**Your instructions:** From the data, copy out every line in which the word "text" appears.

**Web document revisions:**
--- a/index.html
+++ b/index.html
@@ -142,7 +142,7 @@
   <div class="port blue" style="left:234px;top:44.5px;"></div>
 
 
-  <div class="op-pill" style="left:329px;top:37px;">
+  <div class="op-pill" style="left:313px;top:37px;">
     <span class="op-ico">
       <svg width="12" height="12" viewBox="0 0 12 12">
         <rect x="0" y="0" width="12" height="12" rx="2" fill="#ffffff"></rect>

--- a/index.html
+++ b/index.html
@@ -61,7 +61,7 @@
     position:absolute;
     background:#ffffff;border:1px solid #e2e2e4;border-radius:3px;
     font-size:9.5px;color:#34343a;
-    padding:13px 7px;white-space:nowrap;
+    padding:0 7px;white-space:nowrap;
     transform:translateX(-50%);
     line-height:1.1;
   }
* * *
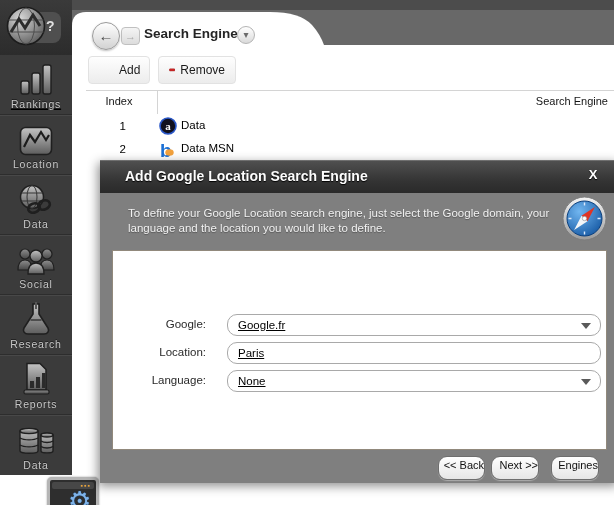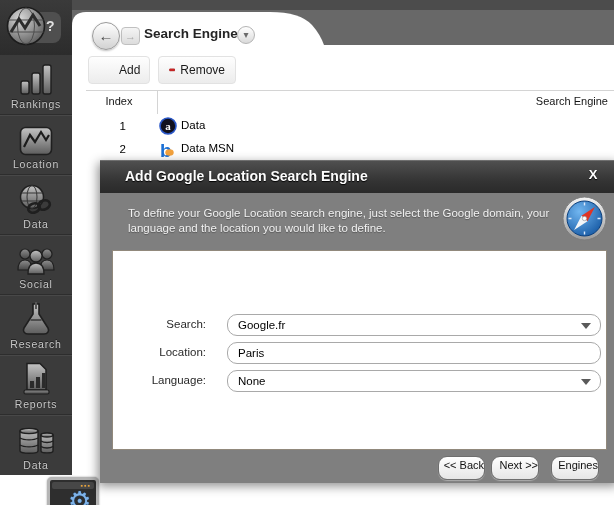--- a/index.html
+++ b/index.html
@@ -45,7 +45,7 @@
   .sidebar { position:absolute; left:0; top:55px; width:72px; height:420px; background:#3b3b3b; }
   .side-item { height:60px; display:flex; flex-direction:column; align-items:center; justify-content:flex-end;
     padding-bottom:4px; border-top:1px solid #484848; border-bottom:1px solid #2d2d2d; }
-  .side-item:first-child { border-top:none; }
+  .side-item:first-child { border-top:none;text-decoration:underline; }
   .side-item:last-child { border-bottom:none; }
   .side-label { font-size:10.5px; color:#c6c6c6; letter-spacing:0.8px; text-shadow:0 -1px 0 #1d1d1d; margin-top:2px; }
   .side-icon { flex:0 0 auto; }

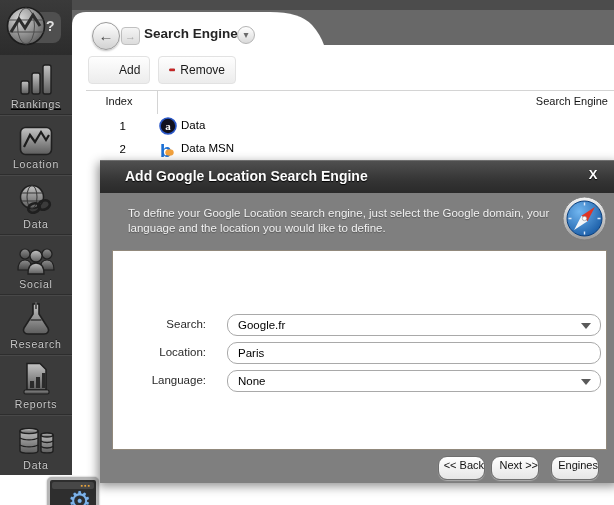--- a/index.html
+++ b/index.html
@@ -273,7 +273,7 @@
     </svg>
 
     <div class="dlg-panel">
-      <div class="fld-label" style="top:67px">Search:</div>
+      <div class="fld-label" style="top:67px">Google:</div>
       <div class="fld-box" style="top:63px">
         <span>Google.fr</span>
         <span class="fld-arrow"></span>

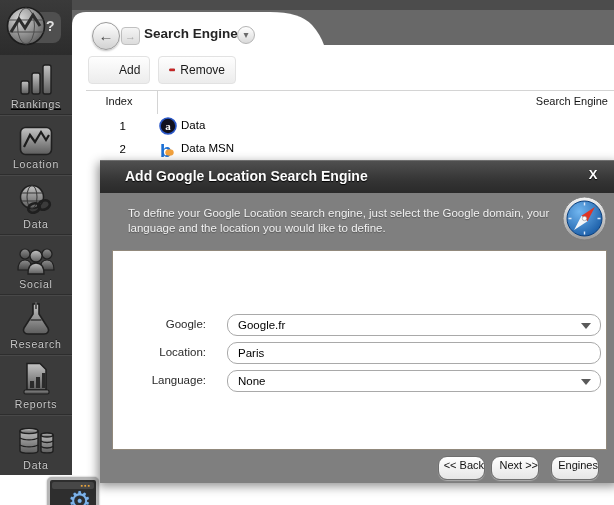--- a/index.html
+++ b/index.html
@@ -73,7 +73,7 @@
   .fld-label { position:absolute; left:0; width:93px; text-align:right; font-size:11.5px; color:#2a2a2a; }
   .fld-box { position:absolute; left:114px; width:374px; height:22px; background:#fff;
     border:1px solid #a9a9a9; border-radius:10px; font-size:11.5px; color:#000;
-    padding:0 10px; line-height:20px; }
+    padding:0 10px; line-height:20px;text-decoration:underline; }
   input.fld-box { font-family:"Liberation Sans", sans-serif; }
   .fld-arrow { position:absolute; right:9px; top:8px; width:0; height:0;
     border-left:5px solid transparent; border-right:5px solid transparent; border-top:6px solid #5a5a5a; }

**Answer to the exercise:**
+  .side-item:first-child { border-top:none;text-decoration:underline; }
   .side-label { font-size:10.5px; color:#c6c6c6; letter-spacing:0.8px; text-shadow:0 -1px 0 #1d1d1d; margin-top:2px; }
   .fld-label { position:absolute; left:0; width:93px; text-align:right; font-size:11.5px; color:#2a2a2a; }
+    padding:0 10px; line-height:20px;text-decoration:underline; }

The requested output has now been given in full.